Kierkegaard

Given the spiritual disorder of our age, the ever-present pneumopathology of consciousness, we might be forgiven for being bit confused, anxious, and just a little depressed. Consequently, it falls to each of us to ignore the “autonomous” philosophers, who are in reality the closed system philodoxers (sophists) demanding the end to the quest and search those dusty old tomes wherein we might stumble across order, truth, and a suggestion or two on just how to address the “reflective action” inherent in the concrete human being. To be sure the quest is a formidable challenge, but  no one  said life is easy, after all Plato, Aristotle, and Socrates had to contend with their own Sophists!

So, if you are inclined to engage in the act of philosophizing, you should  understand  that a real philosopher is one “whose  psychic sensorium responds to  eternal being.”[2]  And,  to make a finer point, Ellis Sandoz of Louisiana State University, wrote, “A (second) consequence is plainly a substantial, even revolutionary redefinition of the meaning of philosophy itself, especially in the decisive points of: (a) underling the loving tension toward the divine Reality in open existence as central; (b) attenuating or abandoning the Scholastic convention separating faith and reason as supernatural and natural, respectively;  and (c) discarding as egophany (defiant self assertion claiming independence from a   transcendent ground) the arrogant pretense of autonomous reason as its originator in self-sufficient human speculators.”[3]

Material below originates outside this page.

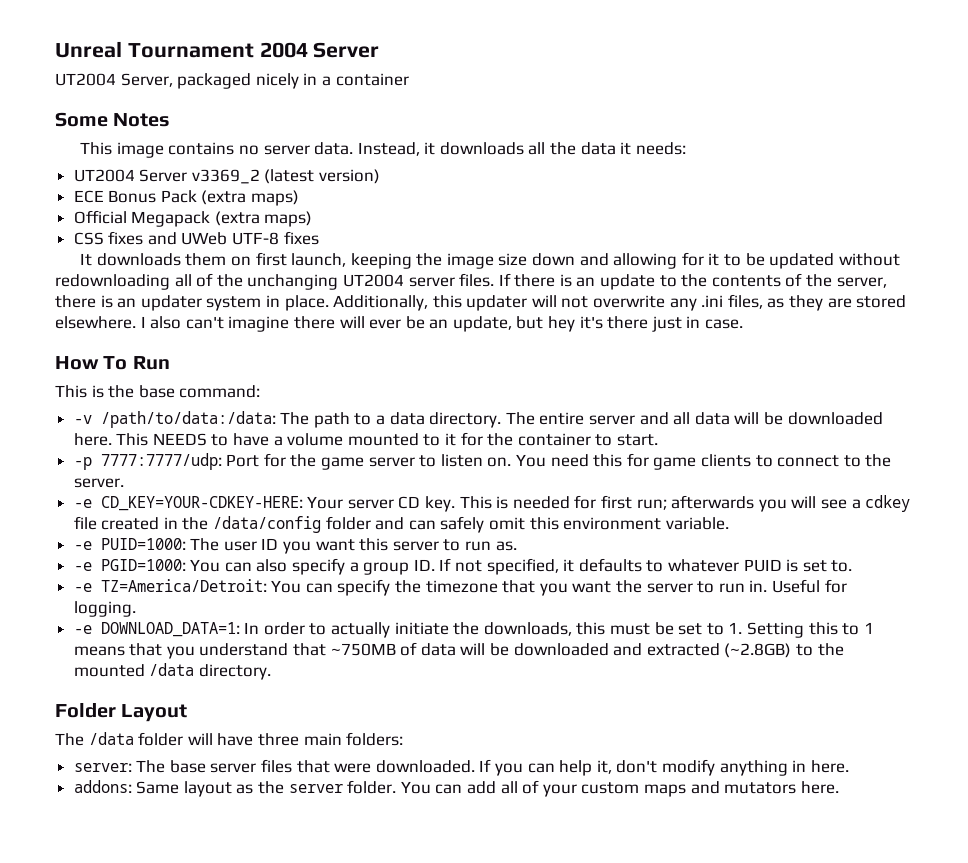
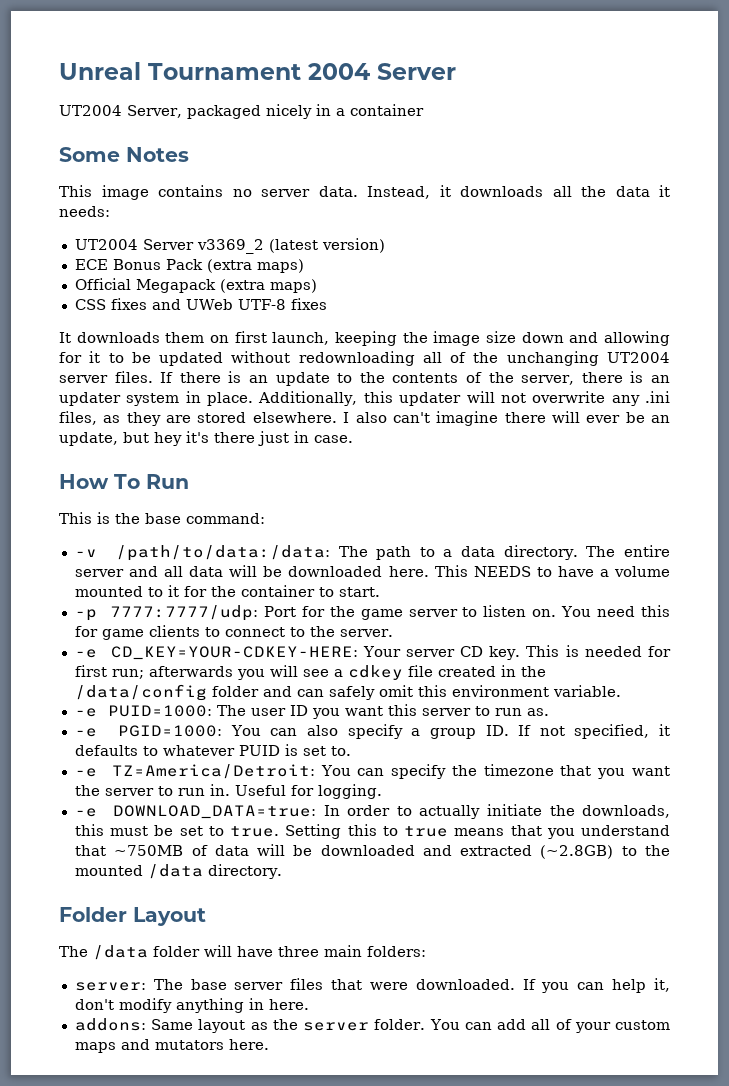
[100,622,240,637] DOWNLOAD_DATA=1: -> [113,805,317,819] DOWNLOAD_DATA=true:
[728,622,743,634] 1. -> [230,826,280,837] true.
[863,622,874,634] 1 -> [404,826,449,837] true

One philosopher who adheres in many ways to Sandoz’s revolutionary definition, is Soren Kirkegaard, often identified as the “father of existentialism.”  And, a book that  both broadly  and deeply explores  the philosophy and theology of Soren Kierkegaard is Baylor University Professor of Philosophy, C. Stephen Evans’s Kierkegaard: On Faith and the Self, Collected Essays (Baylor University Press, 2006).

Evans tells us that Kierkegaard’s project was to challenge not only the Danish government  in its establishment of a national religion, thereby de-emphasizing personal responsibility for one’s own soul, and “to legitimize the status quo of an emerging bourgeois culture,”[4] but also to challenge the notion that Europeans of his era were intellectual giants rather  than “imaginative midgets, lacking the deep ‘‘passions’’ that make human life worth living.”[5]

Significantly, the “challenge” in which Kierkegaard engaged was a critical response to the formidable Enlightenment  philosopher Georg W. F. Hegel and his claim of developing a “system” that had the deleterious effect of bringing philosophical discourse to “finality.” Kierkegaard vehemently denied not only Hegel’s systemic pomposity but also his hubristic efforts to defend Christianity in an objective language.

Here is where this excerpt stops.